Word for word, repeat the records, leaving every picture behind.

Image comparison data
..........

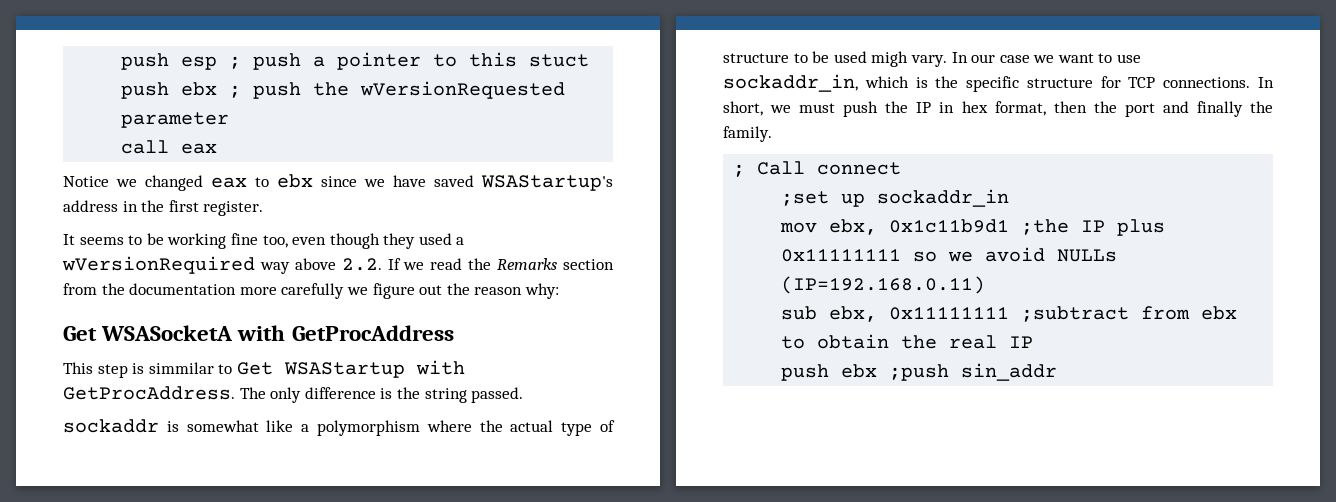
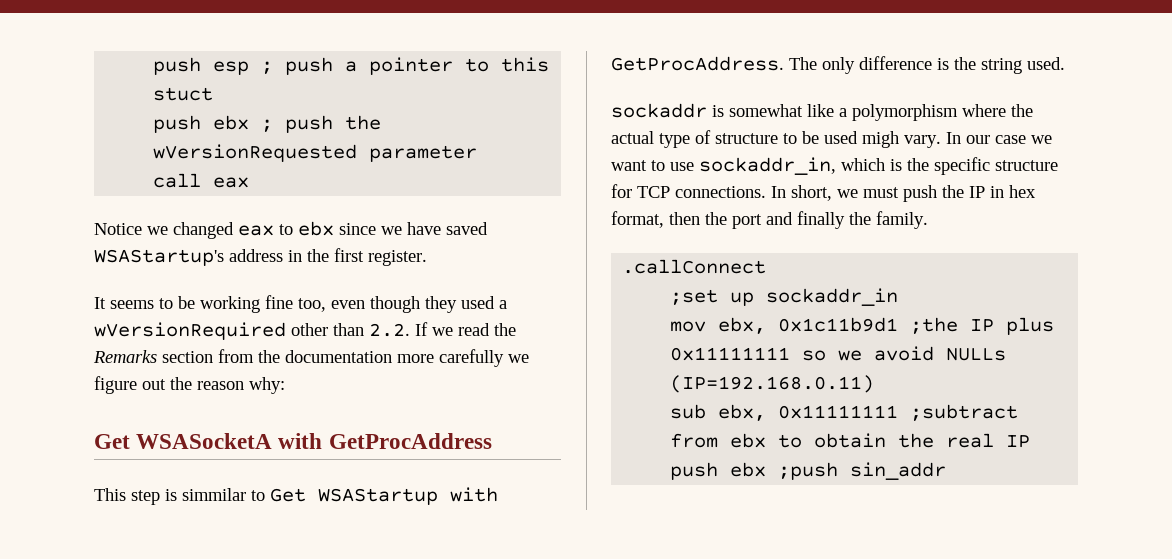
[259,258,336,274] way above -> [291,323,364,336] other than
[471,387,524,403] passed. -> [1027,57,1065,70] used.
[733,161,902,177] ; Call connect -> [622,259,767,274] .callConnect

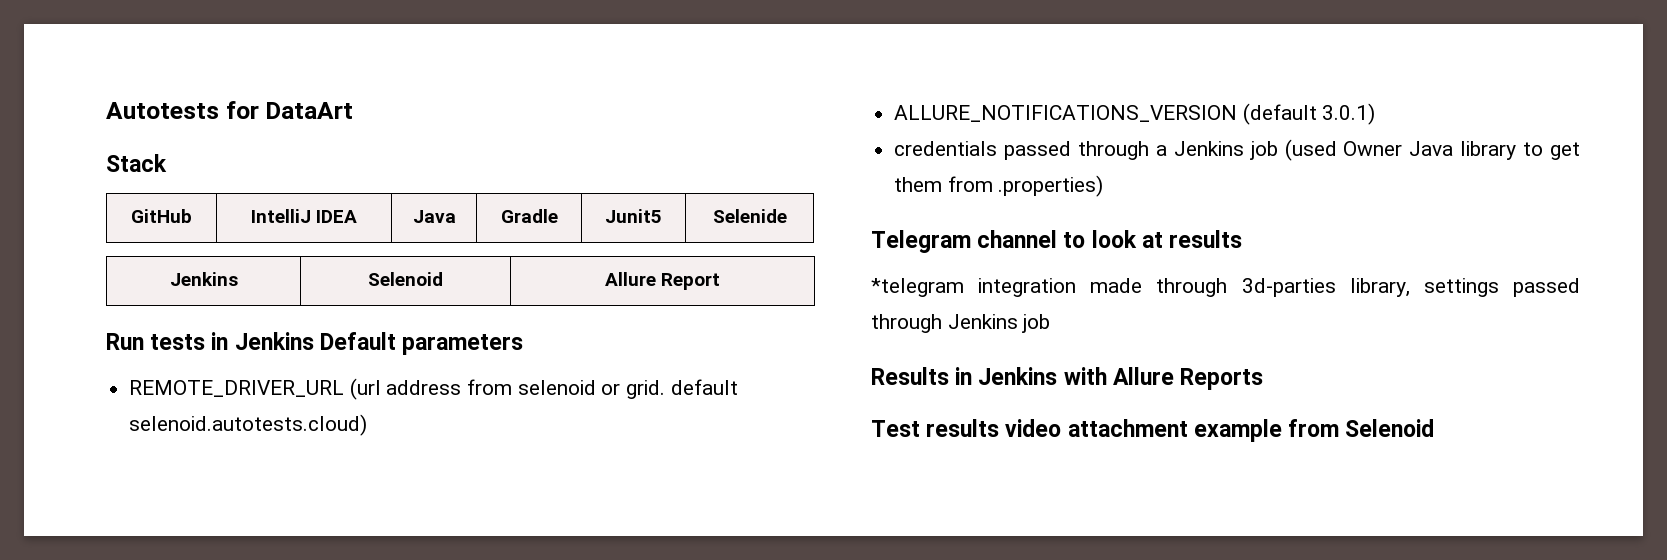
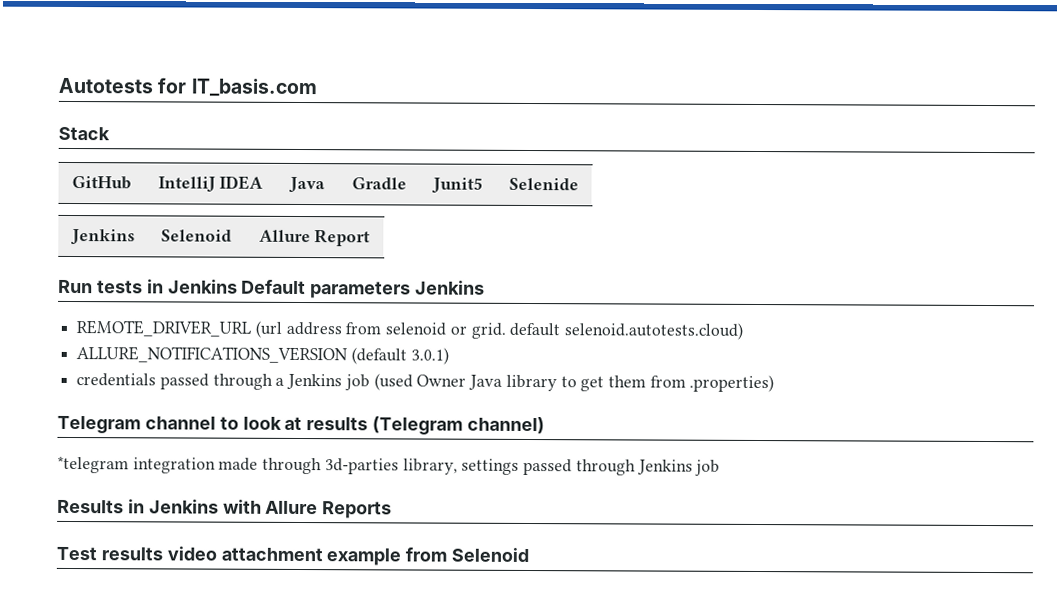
[265,102,354,119] DataArt -> [190,78,317,98] IT_basis.com
(524, 344) none -> [415,280,486,295] Jenkins
(1243, 239) none -> [372,416,546,435] (Telegram channel)

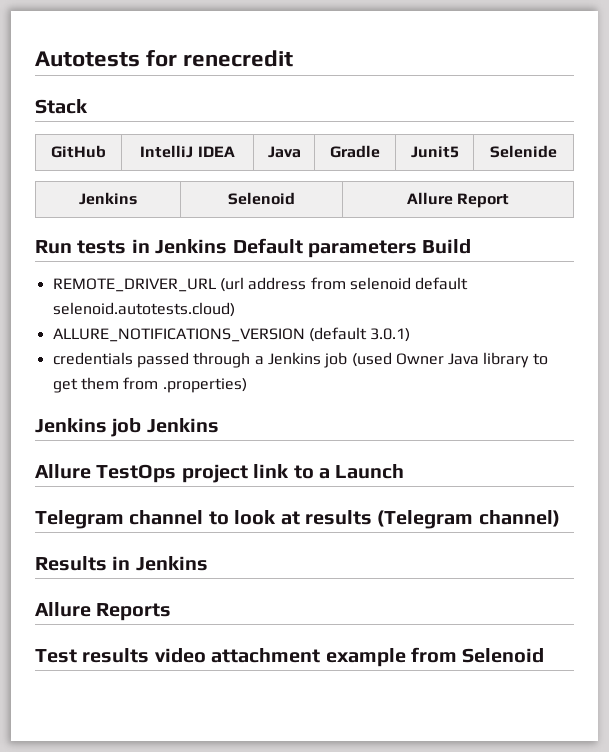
[190,78,317,98] IT_basis.com -> [183,50,294,67] renecredit
[415,280,486,295] Jenkins -> [422,239,472,254] Build
[449,322,506,339] or grid. -> (411, 283) none
(775, 383) none -> [35,418,219,437] [35,464,405,483] // Jenkins job Jenkins // Allure TestOps project link to a Launch
[57,455,721,476] // *telegram integration made through 3d-parties library, settings passed through Jenkins job -> (560, 518) none
[222,499,262,514] with -> (208, 563) //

..........

▸ **Output for this task**
[259,258,336,274] way above -> [291,323,364,336] other than
[471,387,524,403] passed. -> [1027,57,1065,70] used.
[733,161,902,177] ; Call connect -> [622,259,767,274] .callConnect

[265,102,354,119] DataArt -> [190,78,317,98] IT_basis.com
(524, 344) none -> [415,280,486,295] Jenkins
(1243, 239) none -> [372,416,546,435] (Telegram channel)

[190,78,317,98] IT_basis.com -> [183,50,294,67] renecredit
[415,280,486,295] Jenkins -> [422,239,472,254] Build
[449,322,506,339] or grid. -> (411, 283) none
(775, 383) none -> [35,418,219,437] [35,464,405,483] // Jenkins job Jenkins // Allure TestOps project link to a Launch
[57,455,721,476] // *telegram integration made through 3d-parties library, settings passed through Jenkins job -> (560, 518) none
[222,499,262,514] with -> (208, 563) //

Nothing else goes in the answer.